Used rhetorically, aphophasis is clearly a sneaky manoeuvre.

But used in an investment context, it’s more down-to-earth. It essentially means: if you don’t really understand the rules of the game or if the price of something seems unsustainably high, don’t try and benefit by speculating (either selling it short or buying it ) because that’s too dangerous – it’s easier, and altogether less risky, just to stop playing that game, and go play a different game somewhere else.

The last quarter century of ever-shrinking Japanese bond yields has been the widowmaker trade par excellence. It would seem that where Japan has led the way, the rest of the world is finally playing catch-up.
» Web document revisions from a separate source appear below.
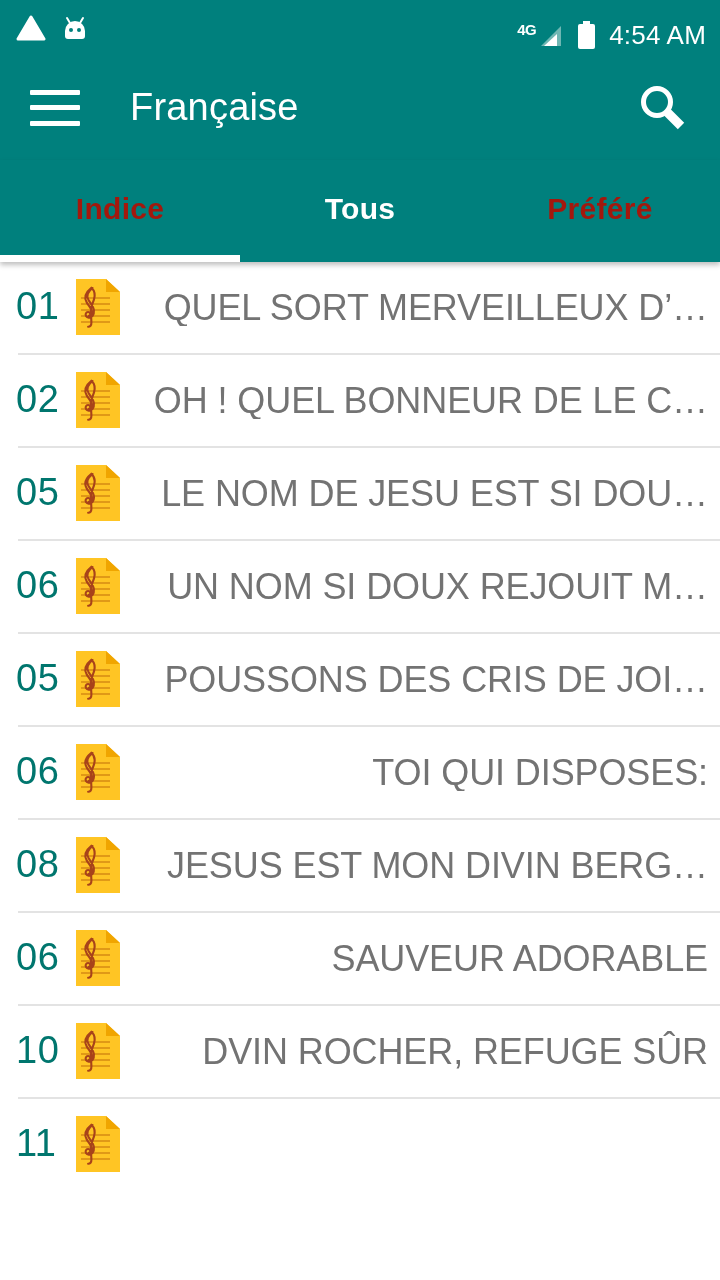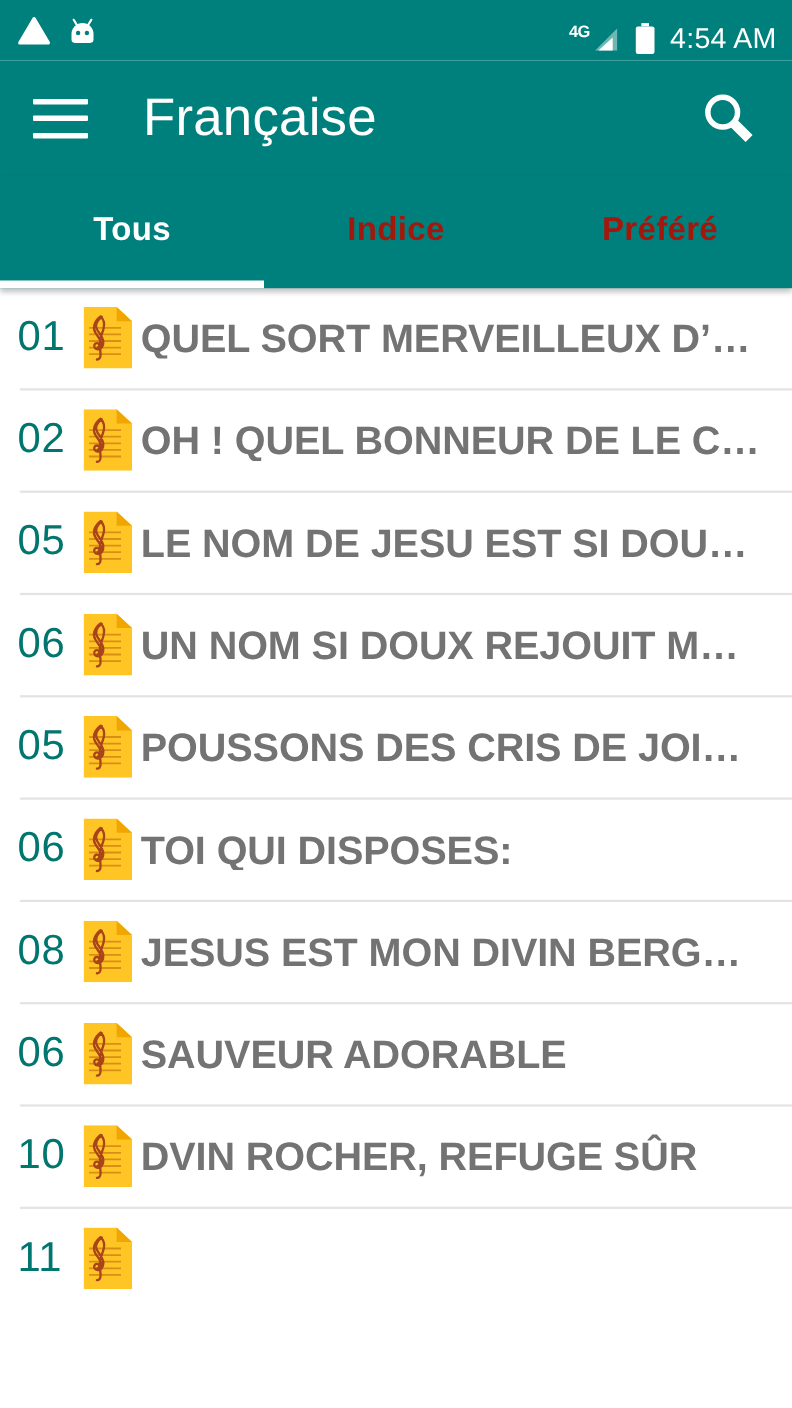--- a/index.html
+++ b/index.html
@@ -30,21 +30,21 @@
 
   
   .appbar{
     height:105px; flex:0 0 105px; background:#00807d;
     display:flex; align-items:center; padding:0 26px 0 30px;
     position:relative;
   }
   .hamburger{ width:50px; height:36px; display:flex; flex-direction:column; justify-content:space-between; cursor:pointer; }
   .hamburger span{ display:block; height:5px; background:#fff; border-radius:1px; width:100%; }
   .appbar-title{
-    color:#fff; font-size:48px; font-weight:400; margin-left:50px;
+    color:#fff; font-size:38px; font-weight:400; margin-left:50px;
     letter-spacing:0.2px; white-space:nowrap;
   }
   .appbar-spacer{ flex:1; }
   .search-btn{ width:62px; height:62px; display:flex; align-items:center; justify-content:center; cursor:pointer; }
   .search-icon{ width:54px; height:54px; display:block; }
 
   
   .tabbar{
     height:102px; flex:0 0 102px; background:#00807d;
     display:flex; position:relative;
@@ -71,24 +71,25 @@
     height:93px; display:flex; align-items:center;
     padding:0 12px 4px 16px; position:relative;
   }
   .row-num{
     color:#00766e; font-size:38px; font-weight:400;
     min-width:56px; letter-spacing:0.5px;
     flex:0 0 auto;
   }
   .note-icon{ width:44px; height:56px; display:block; flex:0 0 auto; margin:0 8px 0 4px; }
   .row-title{
-    color:#737373; font-size:36px; font-weight:bold;
+    color:#737373; font-size:36px; font-weight:normal;
     white-space:nowrap; overflow:hidden; text-overflow:clip;
     letter-spacing:-0.1px; flex:1 1 auto; line-height:1.05;
     padding-top:2px;
+    text-align:right;
   }
   .divider{
     position:absolute; left:18px; right:0; bottom:0;
     height:2px; background:#e3e3e3;
   }
   .row.partial{ overflow:hidden; }
 </style>
 </head>
 <body>
 
@@ -134,22 +135,22 @@
     <div class="appbar-spacer"></div>
     <div class="search-btn">
       <svg class="search-icon" viewBox="0 0 54 54">
         <circle cx="21" cy="21" r="13.5" fill="none" stroke="#ffffff" stroke-width="5"></circle>
         <path d="M31 31 L45 45" stroke="#ffffff" stroke-width="9" stroke-linecap="butt"></path>
       </svg>
     </div>
   </div>
 
   <div class="tabbar">
+    <div class="tab inactive">Indice</div>
     <div class="tab active">Tous</div>
-    <div class="tab inactive">Indice</div>
     <div class="tab inactive">Préféré</div>
     <div class="tab-indicator"></div>
   </div>
 
   <div class="list" id="list">
       <div class="row">
         <div class="row-num">01</div>
   <svg class="note-icon" viewBox="0 0 44 56">
     <path d="M0 0 H30 L44 13 V56 H0 Z" fill="#ffc524"></path>
     <path d="M30 0 L44 13 H30 Z" fill="#f0a500"></path>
In a world where the bond market feels irretrievably broken, which investments still have fundamental appeal ? We continue to identify three specific types. One is systematic trend-following, which offers the potential for meaningful portfolio insurance in a world where systemic risk is in the ascendant. One is monetary metal, with reassuring scarcity in a world where money, money-printing and money substitutes are becoming painfully commonplace. And one is defensive value in the stock market.

J.K. Galbraith, again:

“The only remedy, in fact, is an enhanced scepticism that would resolutely associate too evident optimism with probable foolishness and that would not associate intelligence with the acquisition, the deployment, or, for that matter, the administration of large sums of money. Let the following be one of the unfailing rules by which the individual investor and, needless to say, the pension and other institutional fund manager are guided: there is the possibility, even the likelihood, of self-approving and extravagantly error-prone behaviour on the part of those closely associated with money.”